If you haven’t yet contributed, donations may be made using PayPal (click on the Paypal button at the bottom of the left-hand column of this page) or send a check to the Chapter’s address (P.O. Box 5597, Elmwood Station, Berkeley, CA 94705). Please write “Conservation Analyst Fund” in the memo. All contributions are tax deductible.
Saving Knowland Park
Over the past month CNPS and Friends of Knowland Park have continued to leaflet and picket the Oakland Zoo to inform visitors of the zoo’s plans to expand into Knowland Park. As we reach out to the public, we have been surprised to learn that many people thought that the project was killed when Measure A1 failed last year. Sad to say, despite growing public opposition to the California Trails project, the zoo continues down its stubborn path to destruction.

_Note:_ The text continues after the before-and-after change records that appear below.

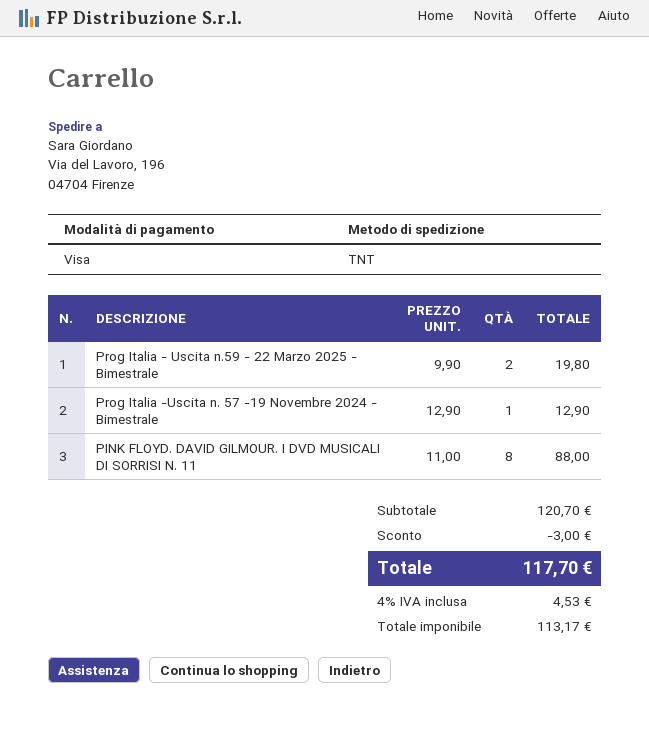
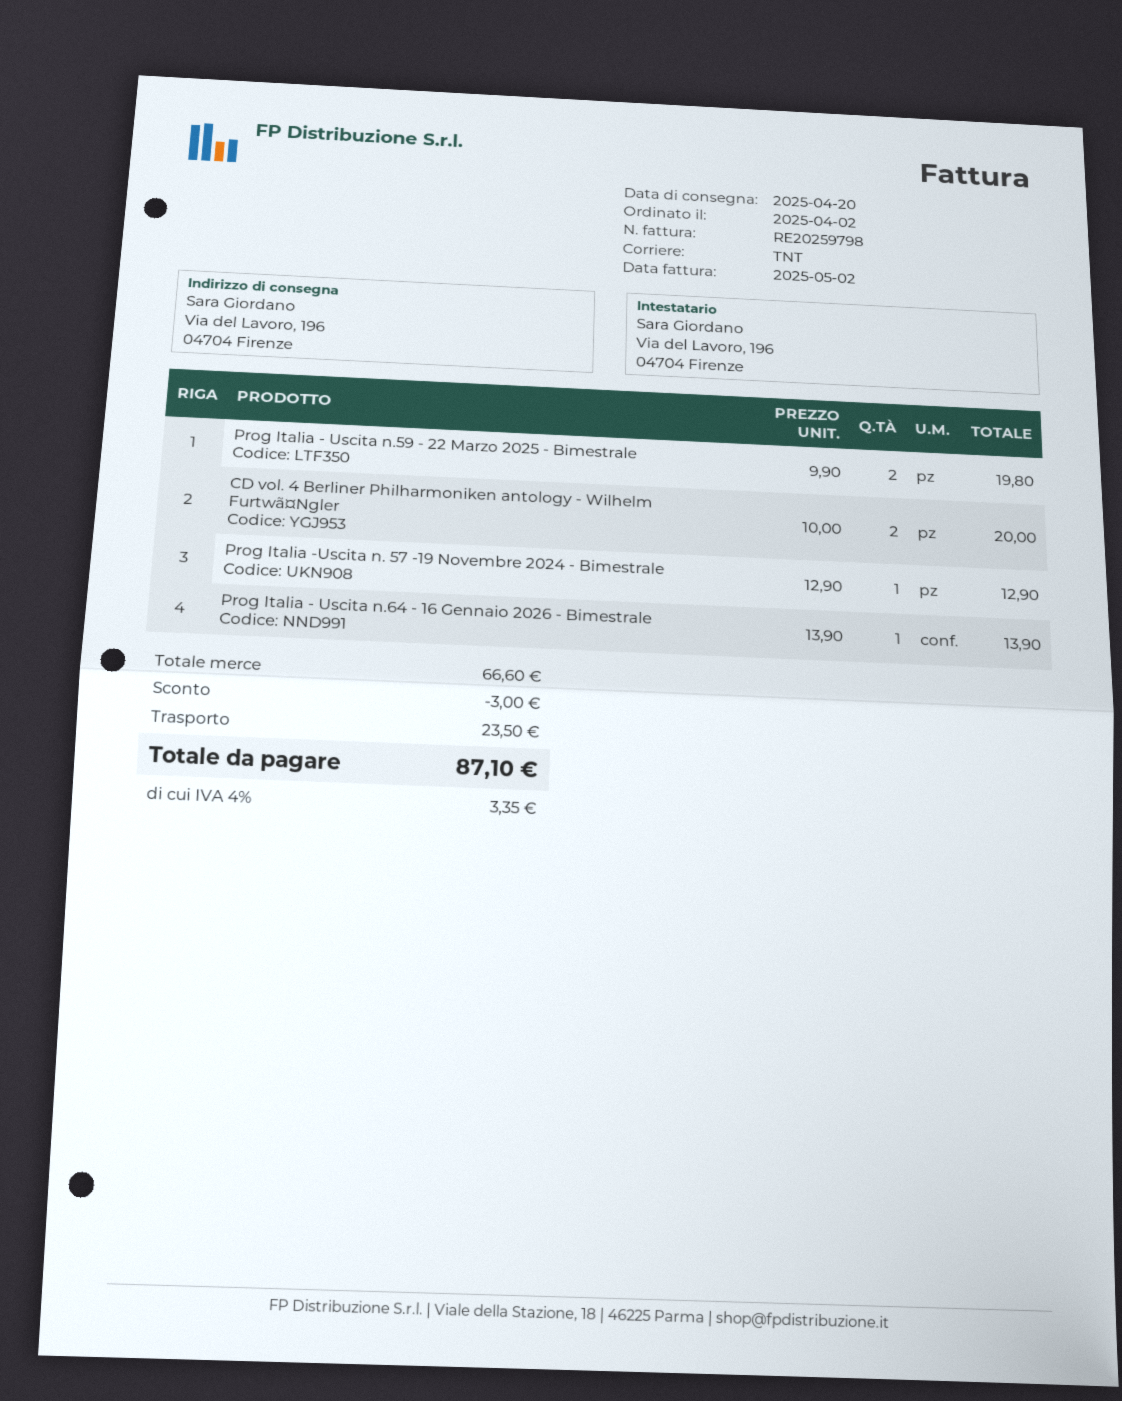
PINK FLOYD. DAVID GILMOUR. I DVD MUSICALI DI SORRISI N. 11: 8 x 11.00 = 88.00 -> none
CD vol. 4 Berliner Philharmoniken antology - Wilhelm Furtwã¤Ngler: none -> 2 x 10.00 = 20.00
Prog Italia - Uscita n.64 - 16 Gennaio 2026 - Bimestrale: none -> 1 x 13.90 = 13.90
subtotal: 120.70 -> 66.60
shipping: none -> 23.50
tax: 4% = 4.53 -> 4% = 3.35
total: 117.70 -> 87.10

Through Freedom of Information Act and Public Record Act requests, we have learned that both the US Fish and Wildlife Service and the California Department of Fish and Wildlife have rejected the zoo’s claims that the impacts of the project are only temporary. Instead the agencies agree with one another that the impacts are permanent and as a result will require approximately 20 more acres of Alameda whipsnake habitat in order to mitigate for these impacts. We learned that the zoo met with the agencies for the purpose of discussing how to decrease this required acreage, but we do not yet know the outcome of that meeting or if and when the agencies will grant them their permits.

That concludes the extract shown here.